#### ASSIGNMENT:
State, as a number alone, how many lines of the entries contain the word "card".

#### PROVIDED MATERIAL:
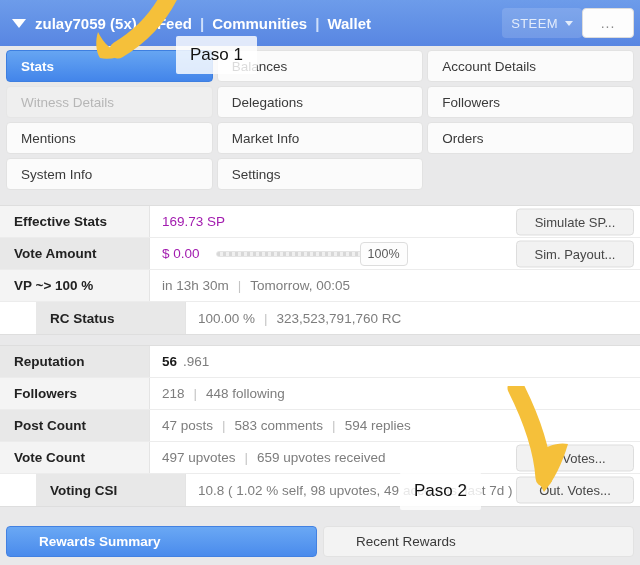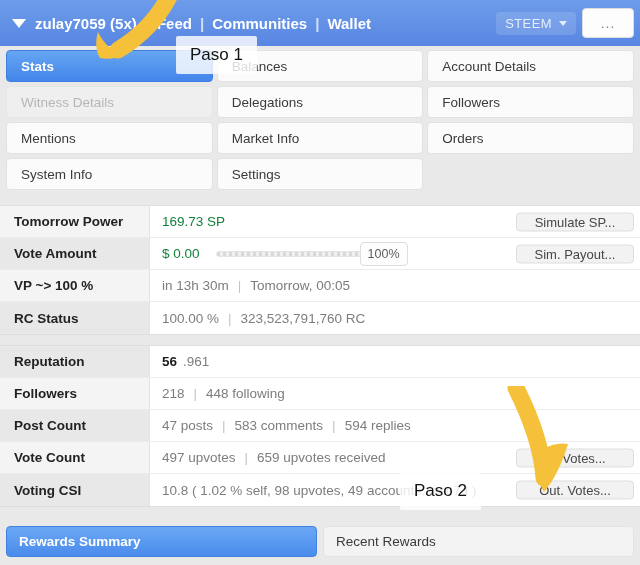--- a/index.html
+++ b/index.html
@@ -37,14 +37,13 @@
   .nav-sep { color: #cfe0fb; font-size: 15px; padding: 0 8px; font-weight: bold; }
   .nav-spacer { flex: 1 1 auto; }
   .token-select {
-    height: 23px;
+    height: 30px;
     min-width: 74px;
     background: rgba(255,255,255,0.14);
     border-radius: 4px;
     display: flex; align-items: center; justify-content: center;
     gap: 7px;
     padding: 9px 9px;
-    margin-right: 6px;
   }
   .token-select .lbl { color: #e3ecfb; font-size: 13px; letter-spacing: .4px; }
   .token-caret {

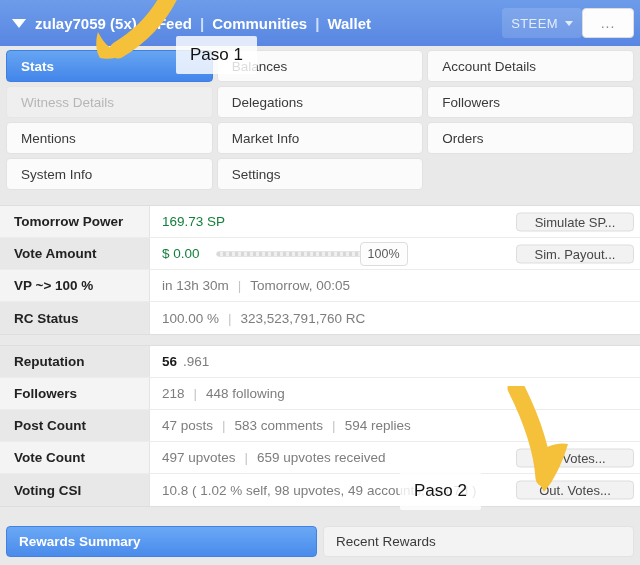--- a/index.html
+++ b/index.html
@@ -239,7 +239,7 @@
   <div class="panel">
 
     <div class="srow">
-      <div class="skey">Tomorrow Power</div>
+      <div class="skey">Effective Stats</div>
       <div class="sval">
         <span class="num">169.73 SP</span>
       </div>

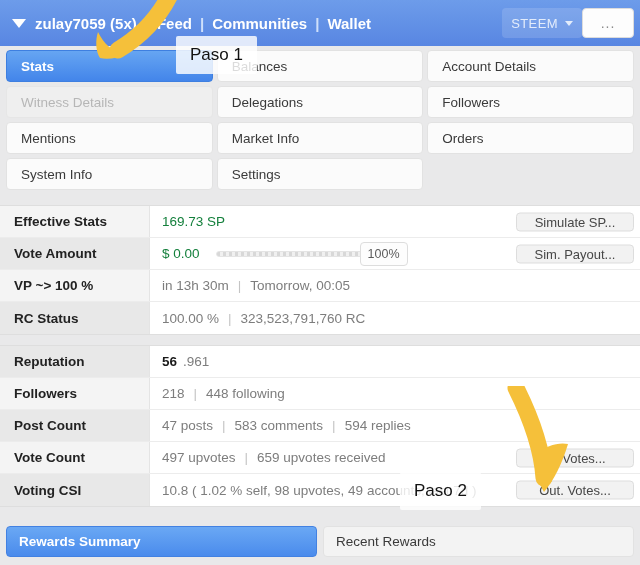--- a/index.html
+++ b/index.html
@@ -121,7 +121,7 @@
   .sval .dim { color: #7d7d7d; }
   .sval .pipe { color: #c4c4c4; padding: 0 3px; }
   .sval .strong { font-weight: bold; color: #1a1a1a; }
-  .num { color: #15803d; text-align: right; }
+  .num { color: #a21caf; text-align: right; }
 
   
   .slider-wrap { display: flex; align-items: center; gap: 0; margin-left: 10px; }

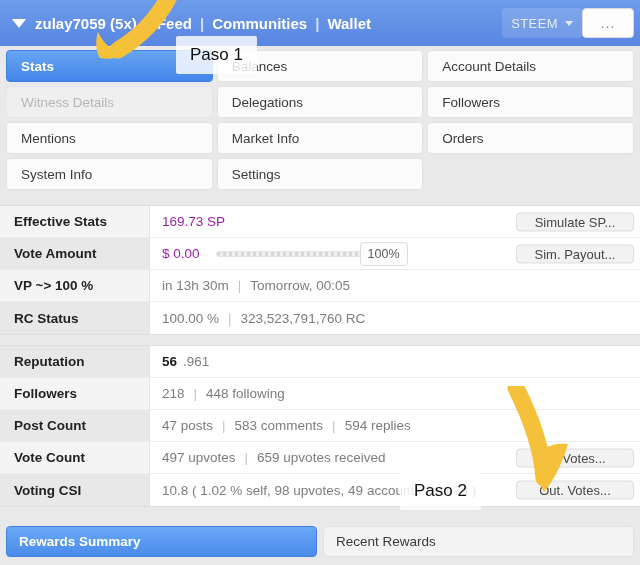--- a/index.html
+++ b/index.html
@@ -147,7 +147,7 @@
     right: 6px;
     top: 50%;
     transform: translateY(-50%);
-    height: 19px;
+    height: 27px;
     min-width: 118px;
     background: #f2f2f2;
     border: 1px solid #dddddd;

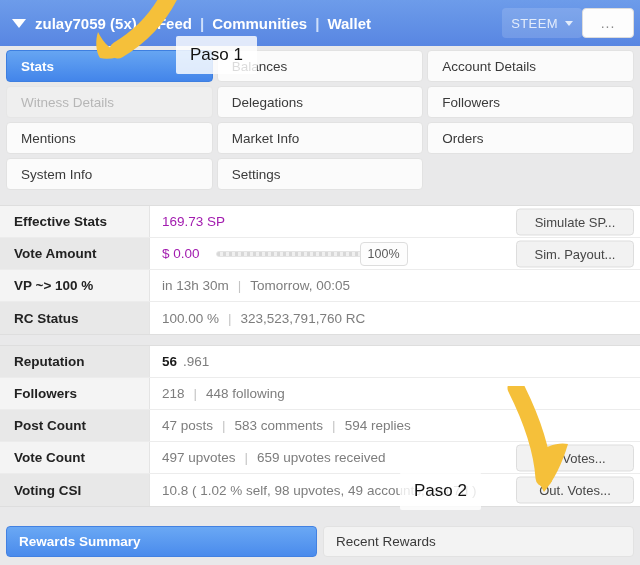--- a/index.html
+++ b/index.html
@@ -99,7 +99,7 @@
     height: 32px;
     border-bottom: 1px solid #ececec;
   }
-  .srow:last-child { border-bottom: none; }
+  .srow:last-child { border-bottom: none; margin-left: 36px; }
   .srow.alt .skey { background: #e8e8e8; }
   .skey {
     width: 150px; flex: 0 0 150px;

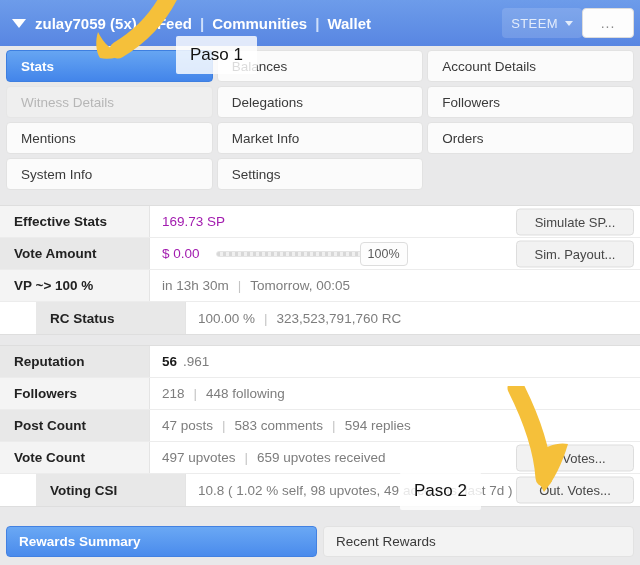--- a/index.html
+++ b/index.html
@@ -171,7 +171,7 @@
     height: 31px;
     border-radius: 4px;
     display: flex; align-items: center;
-    padding-left: 12px;
+    padding-left: 32px;
     font-size: 13.5px;
     background: #f3f3f3;
     border: 1px solid #e2e2e2;

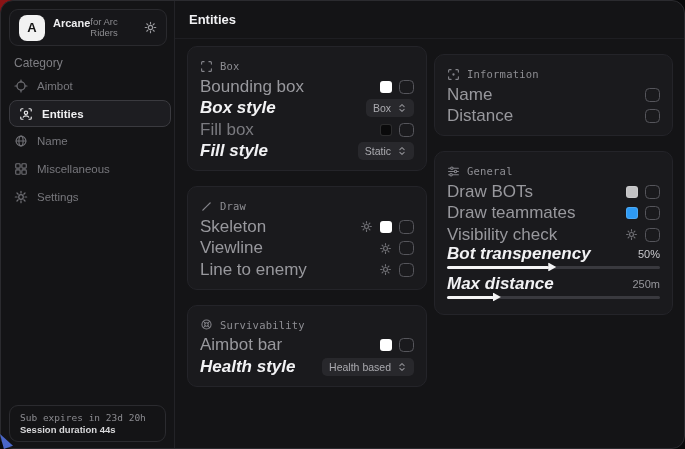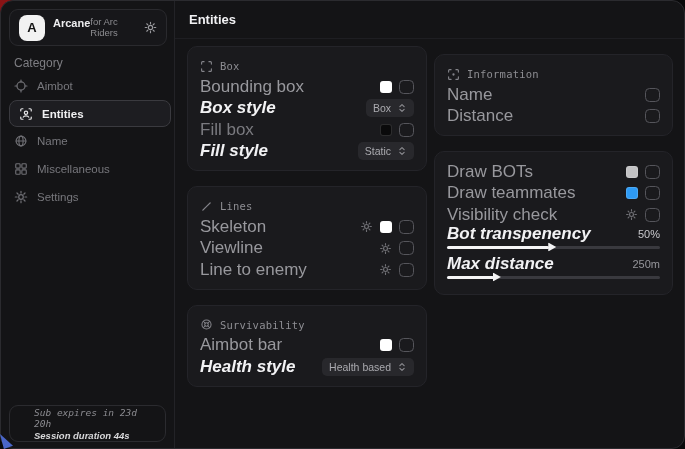--- a/index.html
+++ b/index.html
@@ -333,6 +333,17 @@
       </div>
 
       <div class="card">
+        <div class="card-header">
+          <span class="cicon">
+            <svg width="13" height="13" viewBox="0 0 16 16" fill="none" stroke="currentColor" stroke-width="1.4" stroke-linecap="round">
+              <path d="M2 4h12M2 8h12M2 12h12"></path>
+              <circle cx="6" cy="4" r="1.5" fill="#1a1a1d"></circle>
+                <circle cx="10.5" cy="8" r="1.5" fill="#1a1a1d"></circle>
+                <circle cx="5" cy="12" r="1.5" fill="#1a1a1d"></circle>
+            </svg>
+          </span>
+          <span>General</span>
+        </div>
         <div class="row">
           <span class="lbl">Draw BOTs</span>
           <span class="controls">

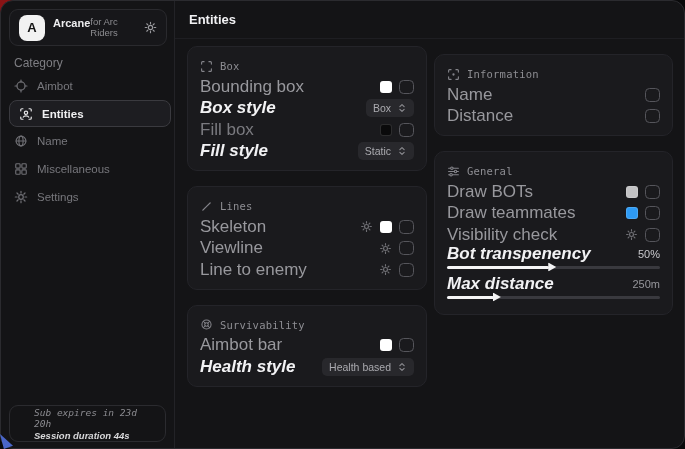--- a/index.html
+++ b/index.html
@@ -235,7 +235,7 @@
                 <path d="M3.5 12.5 12.5 3.5"></path>
               </svg>
           </span>
-          <span>Lines</span>
+          <span>Draw</span>
         </div>
         <div class="row">
           <span class="lbl">Skeleton</span>

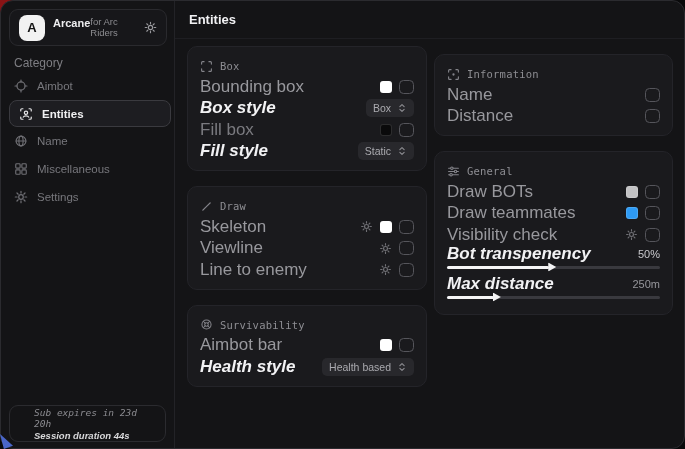--- a/index.html
+++ b/index.html
@@ -44,8 +44,8 @@
   .nav-item.active .nicon { color:#e4e4e6; }
 
   .status-card { position:absolute; left:8px; right:8px; bottom:6px; height:37px;
-    border:1px solid #2b2b2f; border-radius:9px; padding:5px 24px;
-    display:flex; flex-direction:column; justify-content:center; gap:1px;font-style:italic; }
+    border:1px solid #2b2b2f; border-radius:9px; padding:5px 10px;
+    display:flex; flex-direction:column; justify-content:center; gap:1px; }
   .status-line1 { font-family:"DejaVu Sans Mono", monospace; font-size:9.5px; color:#8b8b90; }
   .status-line2 { font-size:9.5px; font-weight:700; color:#d9d9db; }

#### TASK RESPONSE:
3